[Web page revision data]

==*==

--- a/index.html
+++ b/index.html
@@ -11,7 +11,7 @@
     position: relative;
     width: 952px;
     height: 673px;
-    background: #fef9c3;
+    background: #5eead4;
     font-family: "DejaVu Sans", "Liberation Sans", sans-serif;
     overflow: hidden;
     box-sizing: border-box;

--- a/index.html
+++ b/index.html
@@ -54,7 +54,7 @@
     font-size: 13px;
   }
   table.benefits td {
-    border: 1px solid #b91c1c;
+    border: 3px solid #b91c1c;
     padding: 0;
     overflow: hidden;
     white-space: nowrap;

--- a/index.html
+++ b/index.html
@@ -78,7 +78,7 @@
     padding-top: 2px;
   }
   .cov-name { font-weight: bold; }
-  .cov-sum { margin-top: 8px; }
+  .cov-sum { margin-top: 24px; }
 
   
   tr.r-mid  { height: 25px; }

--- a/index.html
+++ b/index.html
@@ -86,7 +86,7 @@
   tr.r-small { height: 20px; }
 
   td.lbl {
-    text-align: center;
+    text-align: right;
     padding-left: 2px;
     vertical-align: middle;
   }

==*==

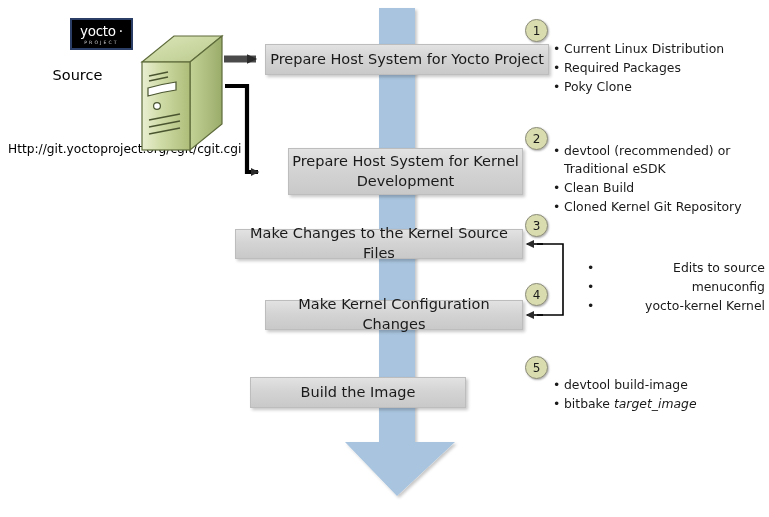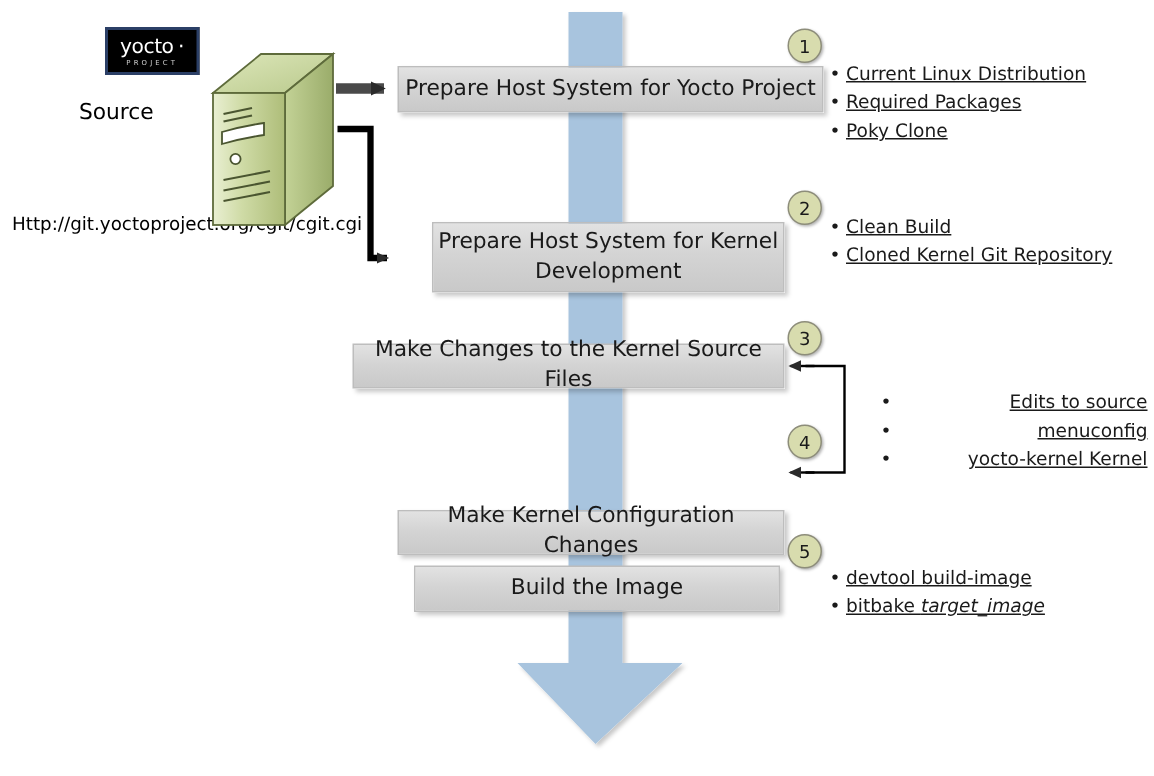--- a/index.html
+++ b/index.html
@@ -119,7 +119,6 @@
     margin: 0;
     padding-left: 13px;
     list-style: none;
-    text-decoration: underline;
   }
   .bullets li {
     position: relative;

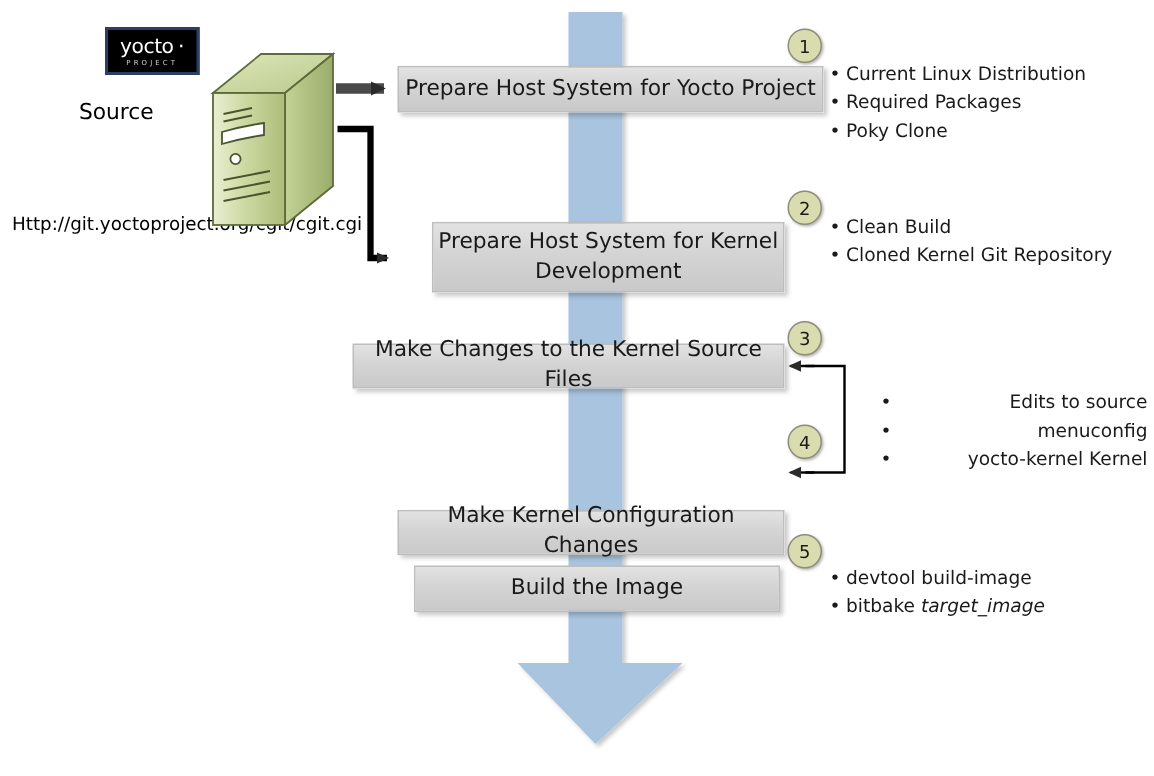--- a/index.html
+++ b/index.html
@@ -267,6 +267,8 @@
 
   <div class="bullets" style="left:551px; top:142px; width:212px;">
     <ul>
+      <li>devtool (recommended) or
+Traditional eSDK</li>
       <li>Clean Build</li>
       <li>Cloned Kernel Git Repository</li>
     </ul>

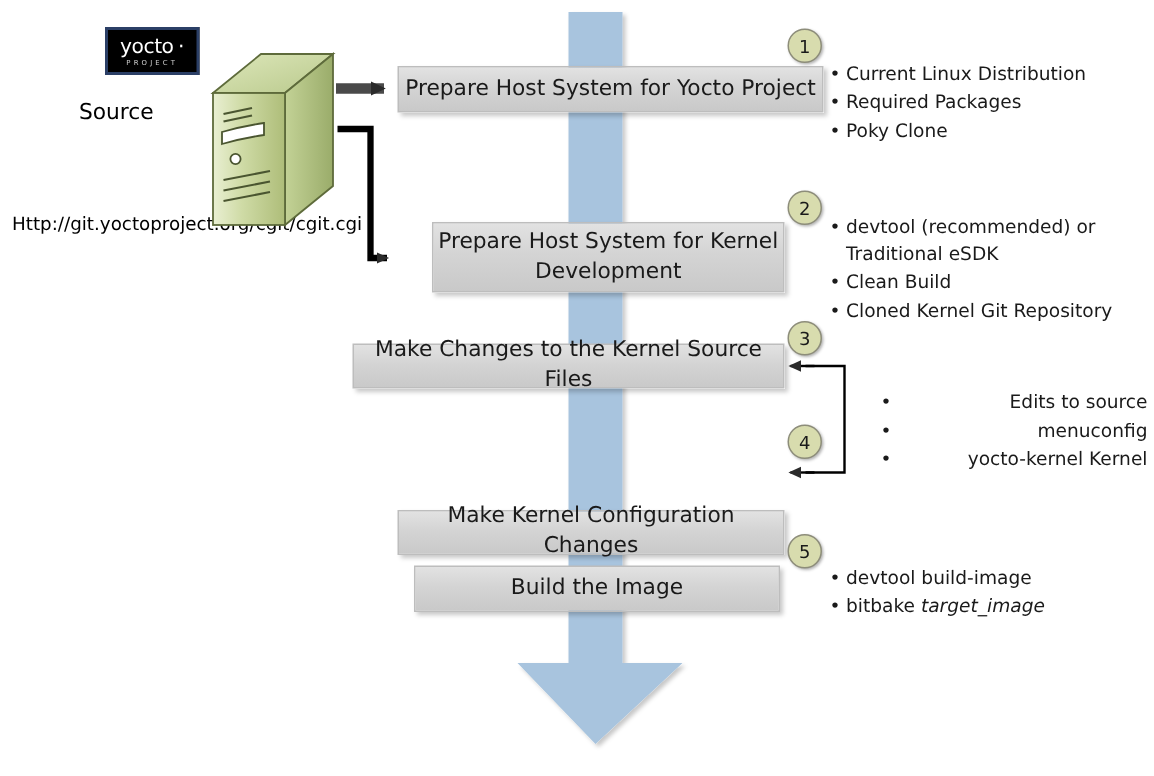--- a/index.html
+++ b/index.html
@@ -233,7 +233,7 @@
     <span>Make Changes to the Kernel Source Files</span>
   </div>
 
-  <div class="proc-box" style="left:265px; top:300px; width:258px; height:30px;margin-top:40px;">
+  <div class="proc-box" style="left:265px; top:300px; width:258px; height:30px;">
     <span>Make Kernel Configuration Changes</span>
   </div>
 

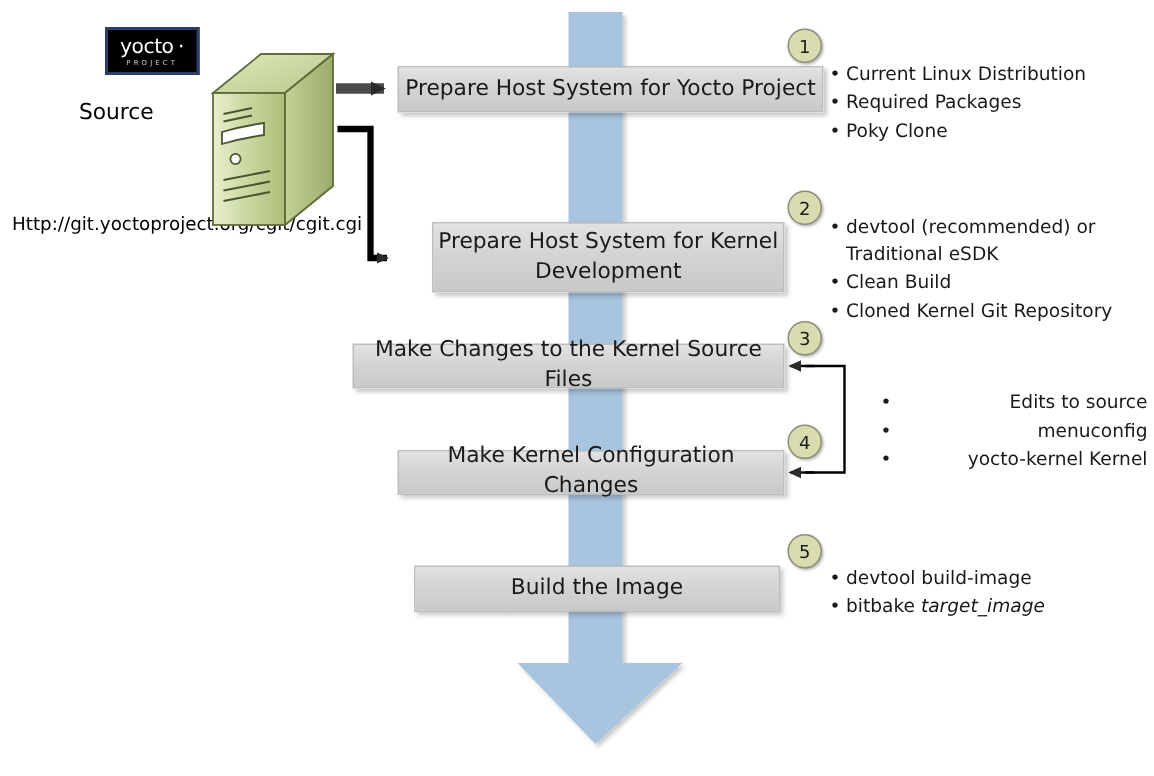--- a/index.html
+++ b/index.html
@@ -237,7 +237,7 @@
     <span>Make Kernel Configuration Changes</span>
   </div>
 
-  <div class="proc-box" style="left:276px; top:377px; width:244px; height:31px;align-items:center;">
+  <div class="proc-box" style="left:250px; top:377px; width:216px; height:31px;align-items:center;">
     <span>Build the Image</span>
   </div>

==*==

> Task directions: Start with the line above containing "-119,7 +119,6 @@" and end with the line containing "<li>Clean Build</li>". Set down that stretch exactly, without any pictures.

> Reply to the task:
@@ -119,7 +119,6 @@
     margin: 0;
     padding-left: 13px;
     list-style: none;
-    text-decoration: underline;
   }
   .bullets li {
     position: relative;

--- a/index.html
+++ b/index.html
@@ -267,6 +267,8 @@
 
   <div class="bullets" style="left:551px; top:142px; width:212px;">
     <ul>
+      <li>devtool (recommended) or
+Traditional eSDK</li>
       <li>Clean Build</li>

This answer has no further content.